Thats pretty good sized, but the price is killing me


----------



## james (May 4, 2007)

*price*

Hey the hormetica are cheap compaired to those rhino roaches I'm holding.
James
www.blaberus.com


----------



## Herp13 (May 4, 2007)

Uh, yeah, $300 vs. $16. Maybe when i have a job


----------



## recluse (May 4, 2007)

I started with 3 pairs, I have yet to have any nymphs, any help with breeding would be greatly appreciated.


----------



## james (May 5, 2007)

*hormetica*

I keep them 75-80F in 4" of peat/siol with plenty of laef litter and dead oak. They like apples and some dry food.
James
www.blaberus.com


----------



## Herp13 (May 5, 2007)

Wow, those roaches are nice, good luck breeding them Oh, and why are they so expensive?


----------



## Herp13 (May 5, 2007)

So can you handle hormetica?

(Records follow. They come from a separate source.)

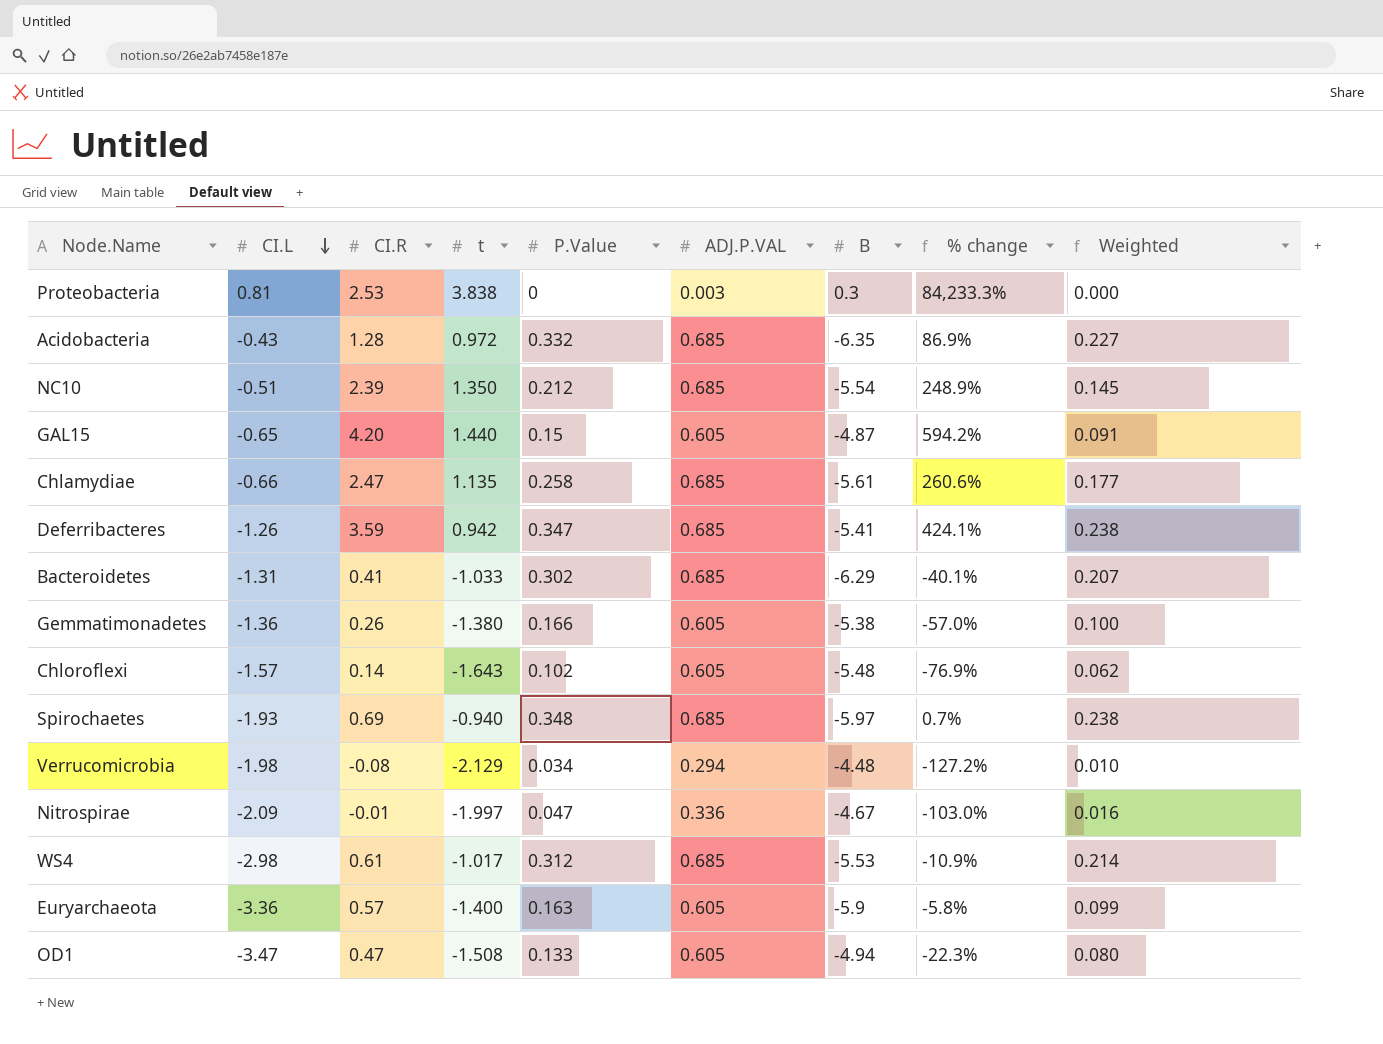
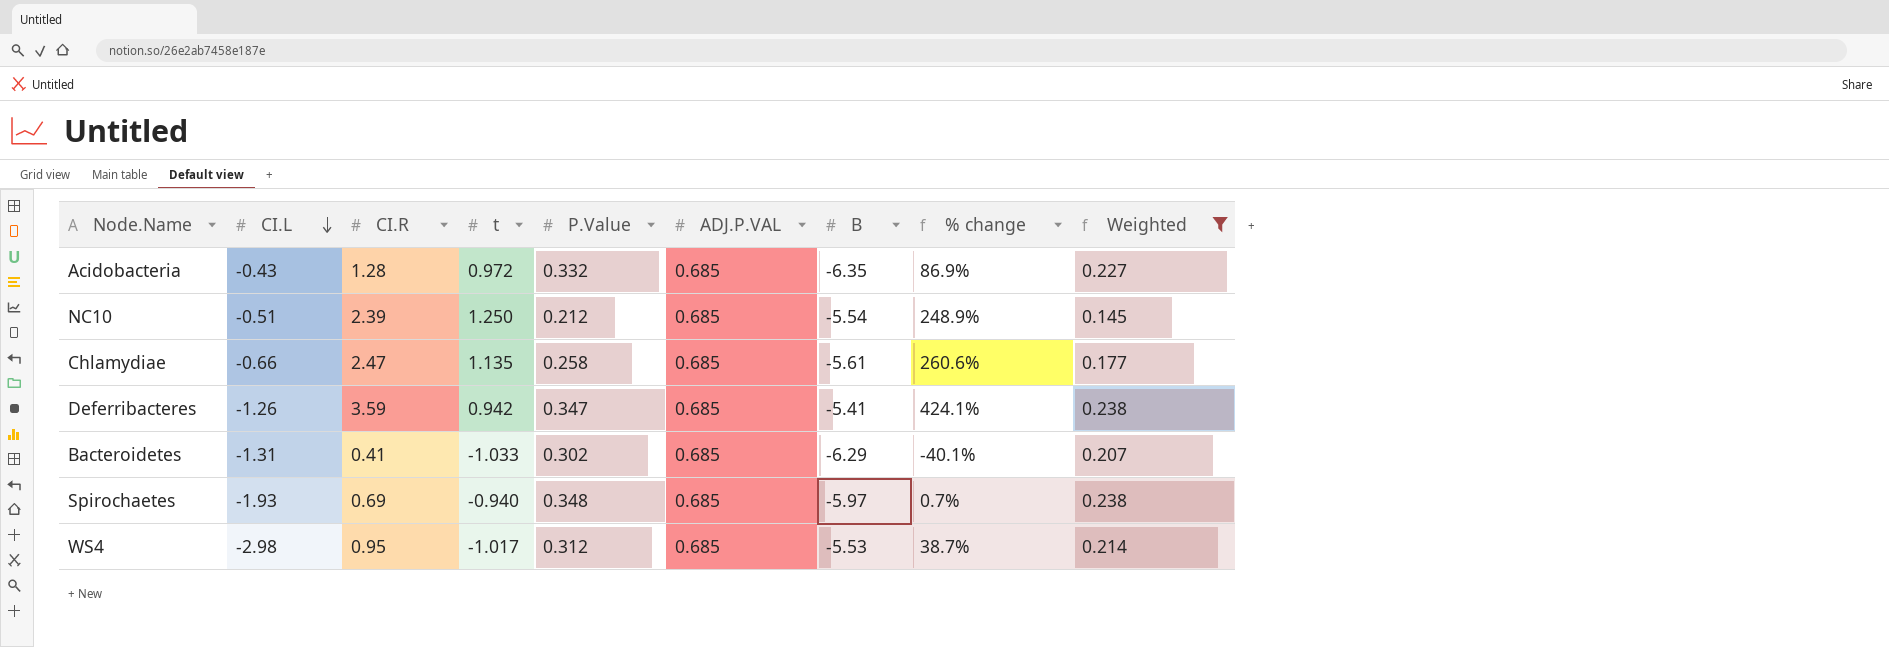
filter: none -> Weighted >= 0.145
NC10 | t: 1.350 -> 1.250
WS4 | CI.R: 0.61 -> 0.95
WS4 | % change: -10.9% -> 38.7%

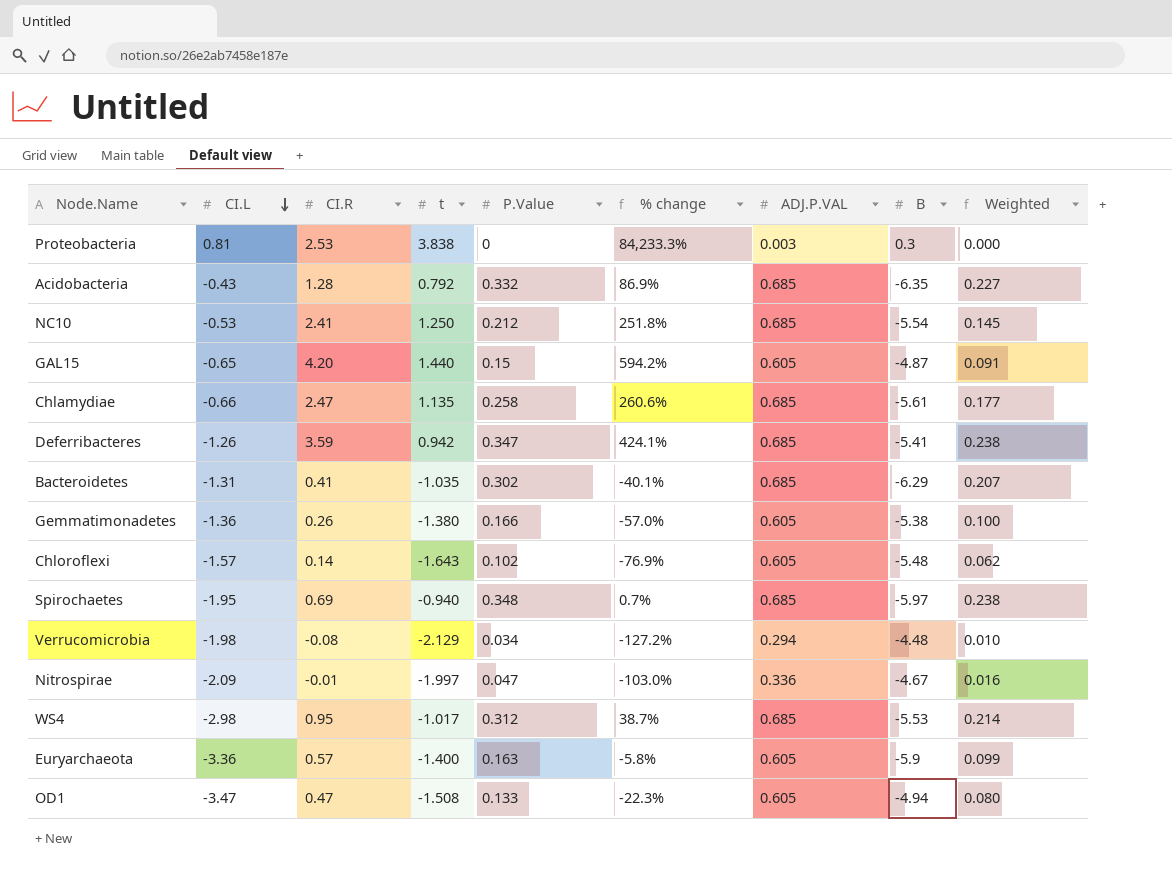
filter: Weighted >= 0.145 -> none
column % change | position: 8 -> 6
Acidobacteria | t: 0.972 -> 0.792
NC10 | CI.L: -0.51 -> -0.53
NC10 | CI.R: 2.39 -> 2.41
NC10 | % change: 248.9% -> 251.8%
Bacteroidetes | t: -1.033 -> -1.035
Spirochaetes | CI.L: -1.93 -> -1.95

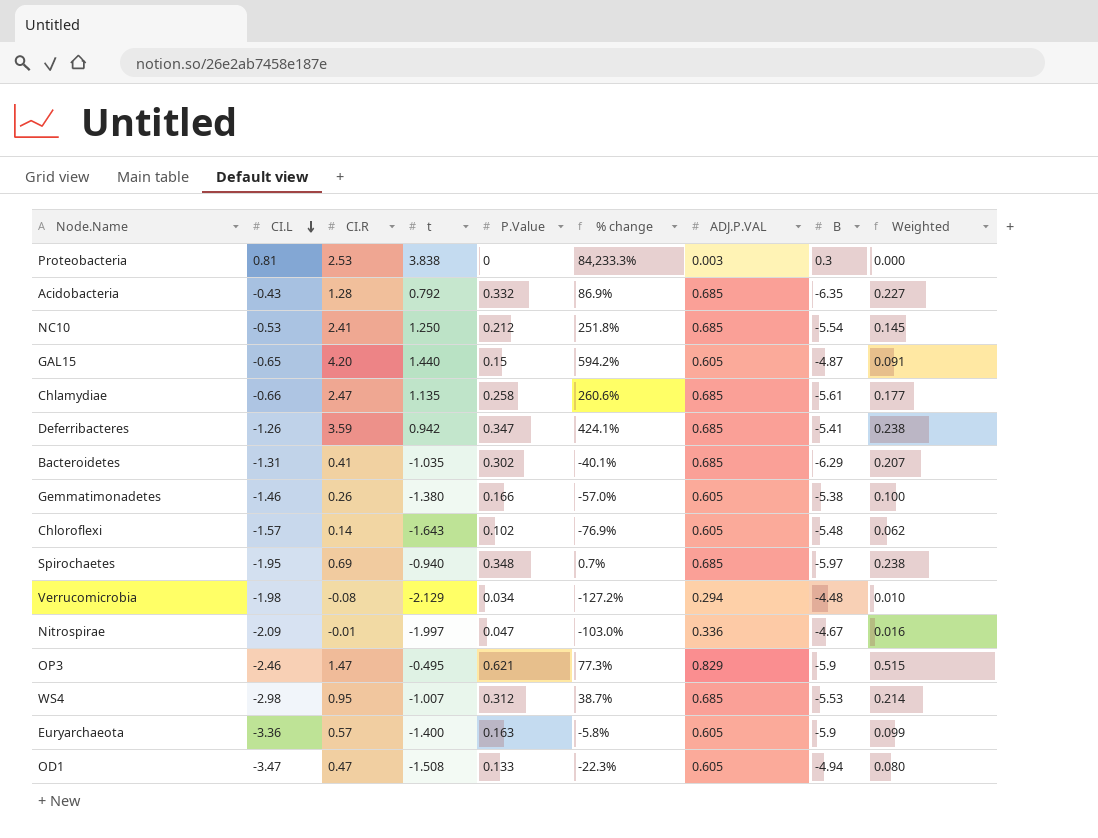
Gemmatimonadetes | CI.L: -1.36 -> -1.46
row OP3: none -> -2.46 | 1.47 | -0.495 | 0.621 | 77.3% | 0.829 | -5.9 | 0.515
WS4 | t: -1.017 -> -1.007

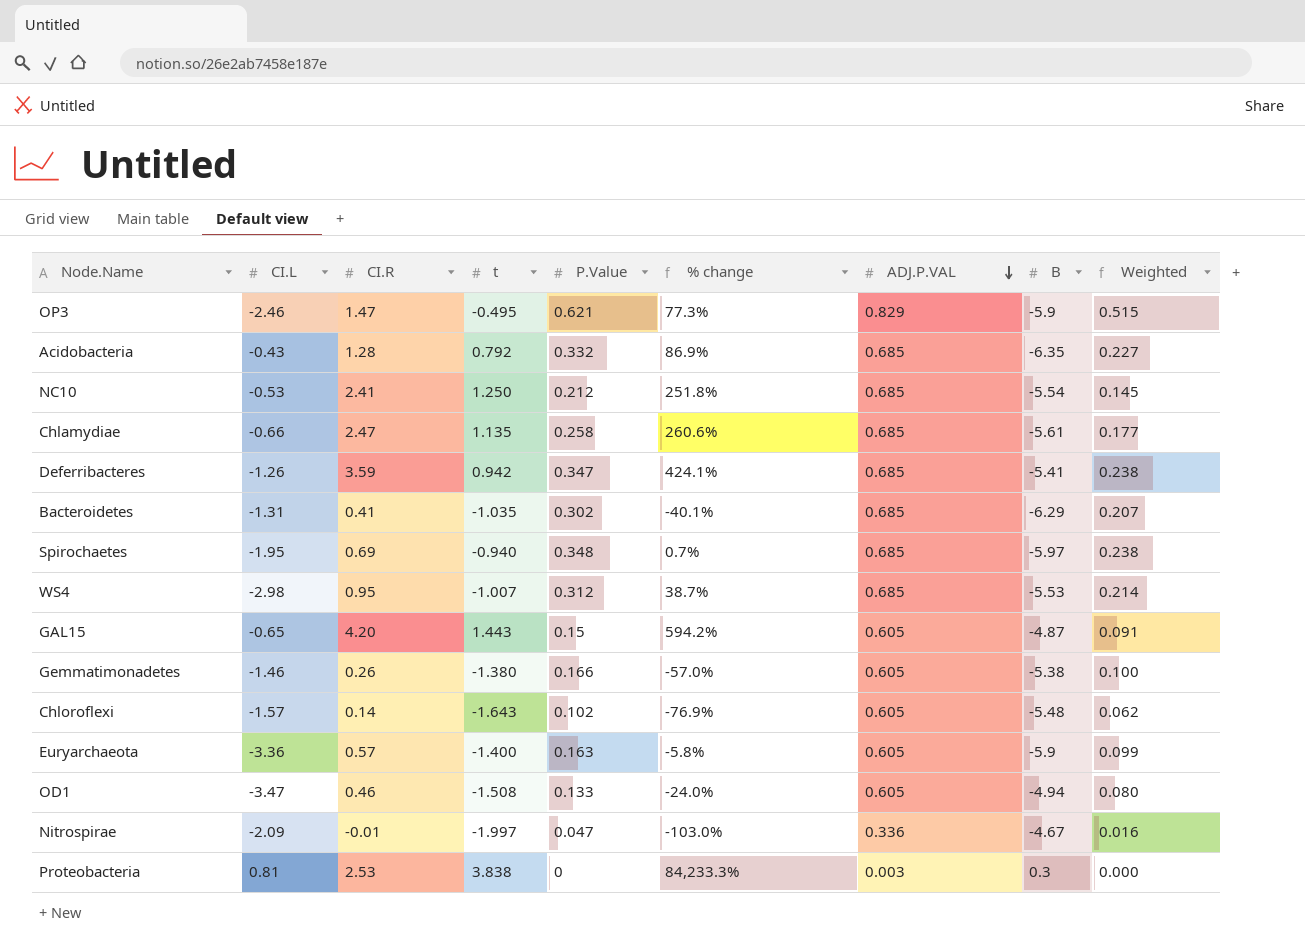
row order: CI.L descending -> ADJ.P.VAL descending
row Verrucomicrobia: -1.98 | -0.08 | -2.129 | 0.034 | -127.2% | 0.294 | -4.48 | 0.010 -> none
GAL15 | t: 1.440 -> 1.443
OD1 | CI.R: 0.47 -> 0.46
OD1 | % change: -22.3% -> -24.0%

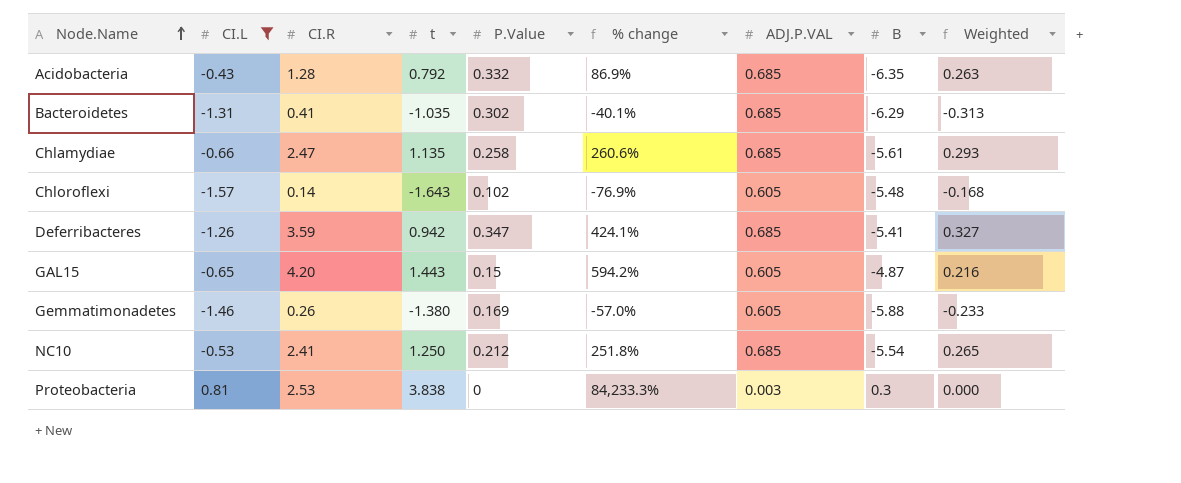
filter: none -> CI.L >= -1.57
row order: ADJ.P.VAL descending -> Node.Name ascending
column Weighted | formula: [P.Value] * [ADJ.P.VAL] -> [t] * [P.Value]
Gemmatimonadetes | P.Value: 0.166 -> 0.169
Gemmatimonadetes | B: -5.38 -> -5.88

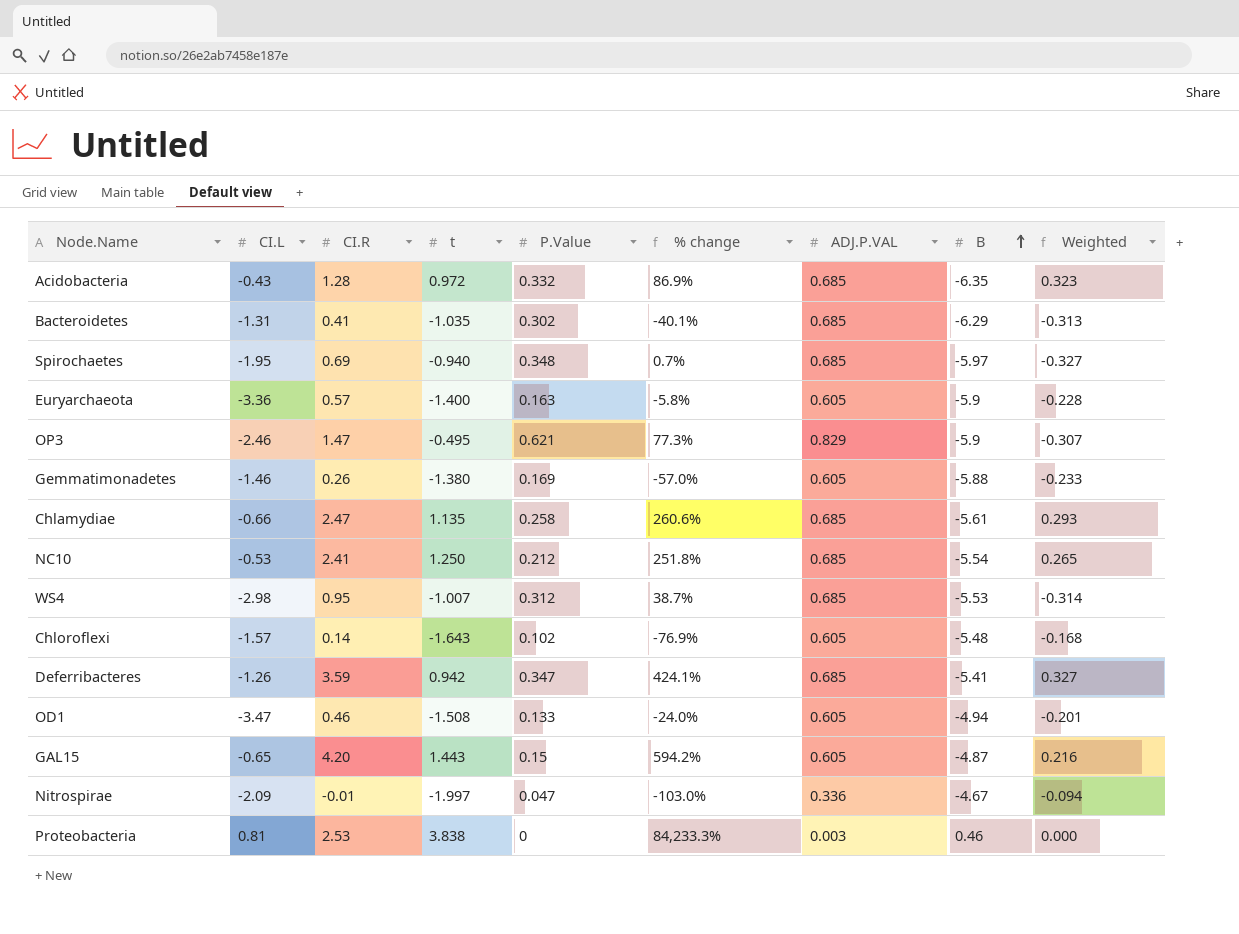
filter: CI.L >= -1.57 -> none
row order: Node.Name ascending -> B ascending
Acidobacteria | t: 0.792 -> 0.972
Acidobacteria | Weighted: 0.263 -> 0.323
Proteobacteria | B: 0.3 -> 0.46

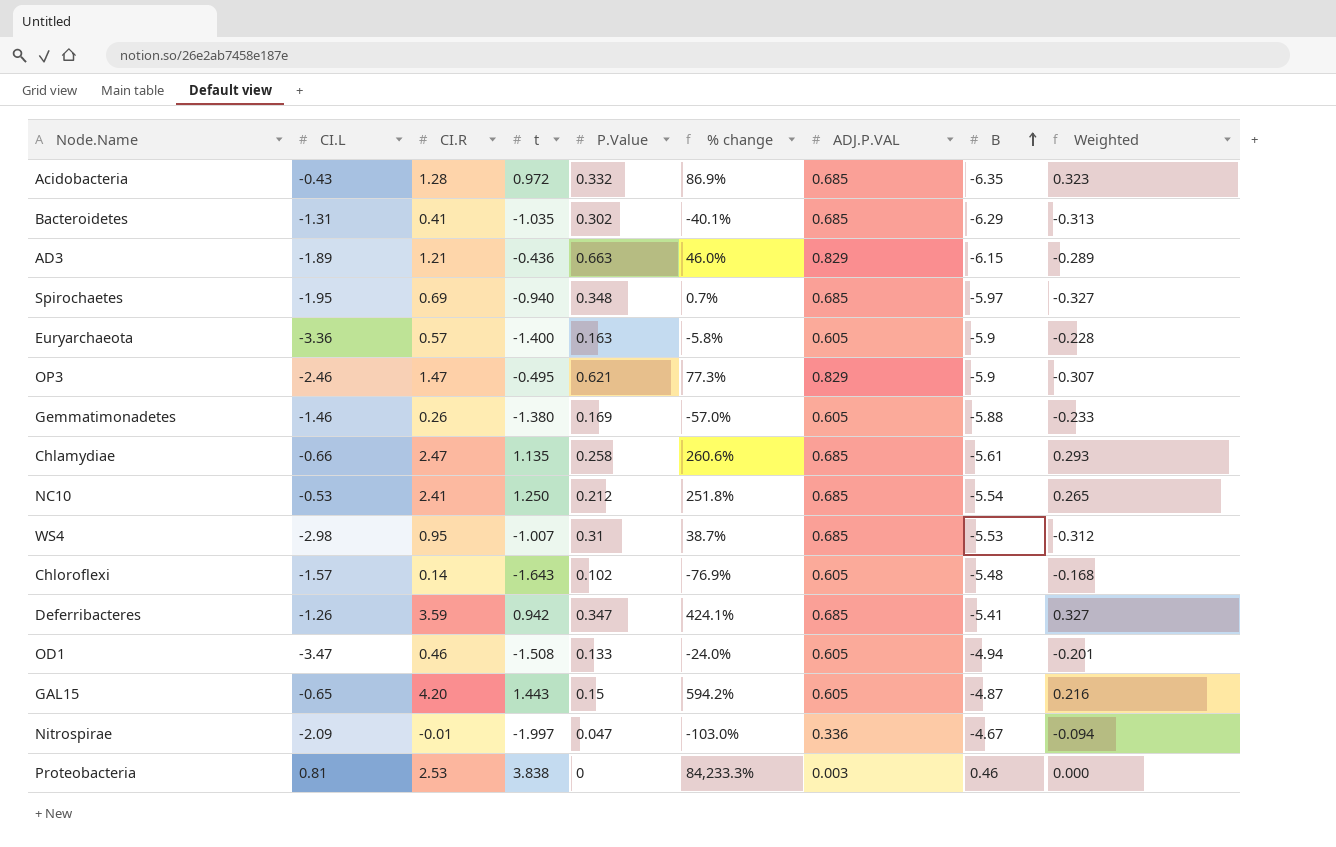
row AD3: none -> -1.89 | 1.21 | -0.436 | 0.663 | 46.0% | 0.829 | -6.15 | -0.289
WS4 | P.Value: 0.312 -> 0.31
WS4 | Weighted: -0.314 -> -0.312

Are they mellow or very skittish?


----------



## Tleilaxu (May 5, 2007)

Herp13 said:


> Thats pretty good sized, but the price is killing me


What 8 bucks per roach is expensive? Are you on something? ;P


----------



## Herp13 (May 5, 2007)

No, i'm jobless


----------



## Tleilaxu (May 5, 2007)

Herp13 said:


> No, i'm jobless


Now thats a valid reason


----------



## Gsc (May 5, 2007)

Now now, lets not highjack James's thread...he is doing a great job of supplying VERY hard to get species at an extremely reasonable price... Some of these species are really rare and hard to get in the US hobby...it costs alot of money to legally import these species along with piles of paperwork... I have bought from James for years and have ALWAYS been very pleased.  Keep up the good work at getting new species James...my collection needs them- lol!


----------



## james (May 6, 2007)

*roaches*

Hormetica are easy to hadle. Heck they actually hang on to you very well. I wish I could do better on the price, but these roaches are very hard to get. These are also very large and almost a year old. Hormetica is very slow growing and have been recording breeding at 3+ years of age.
James
www.blaberus.com


----------



## Herp13 (May 6, 2007)

That's nice. What about their care requirements? I looked it up, but nobody has really written anything on it as far as i can tell.


----------



## Elytra and Antenna (May 6, 2007)

james said:


> Hormetica are easy to hadle. Heck they actually hang on to you very well. I wish I could do better on the price, but these roaches are very hard to get. These are also very large and almost a year old. Hormetica is very slow growing and have been recording breeding at 3+ years of age.
> James
> www.blaberus.com


People who complain about prices are just making excuses. If they want to drop the price they can buy a few, breed a ton and give them away for free to bring down the cost.


----------



## Herp13 (May 6, 2007)

I don't have a job, sorry for the fuss.


----------



## PeriplanetaAmer (May 7, 2007)

Very good pics!! I love these roaches. I have some of _Hormetica subcinta_ (in Europe we call it as _Lucihormetica subcinta_). They are very slow growing.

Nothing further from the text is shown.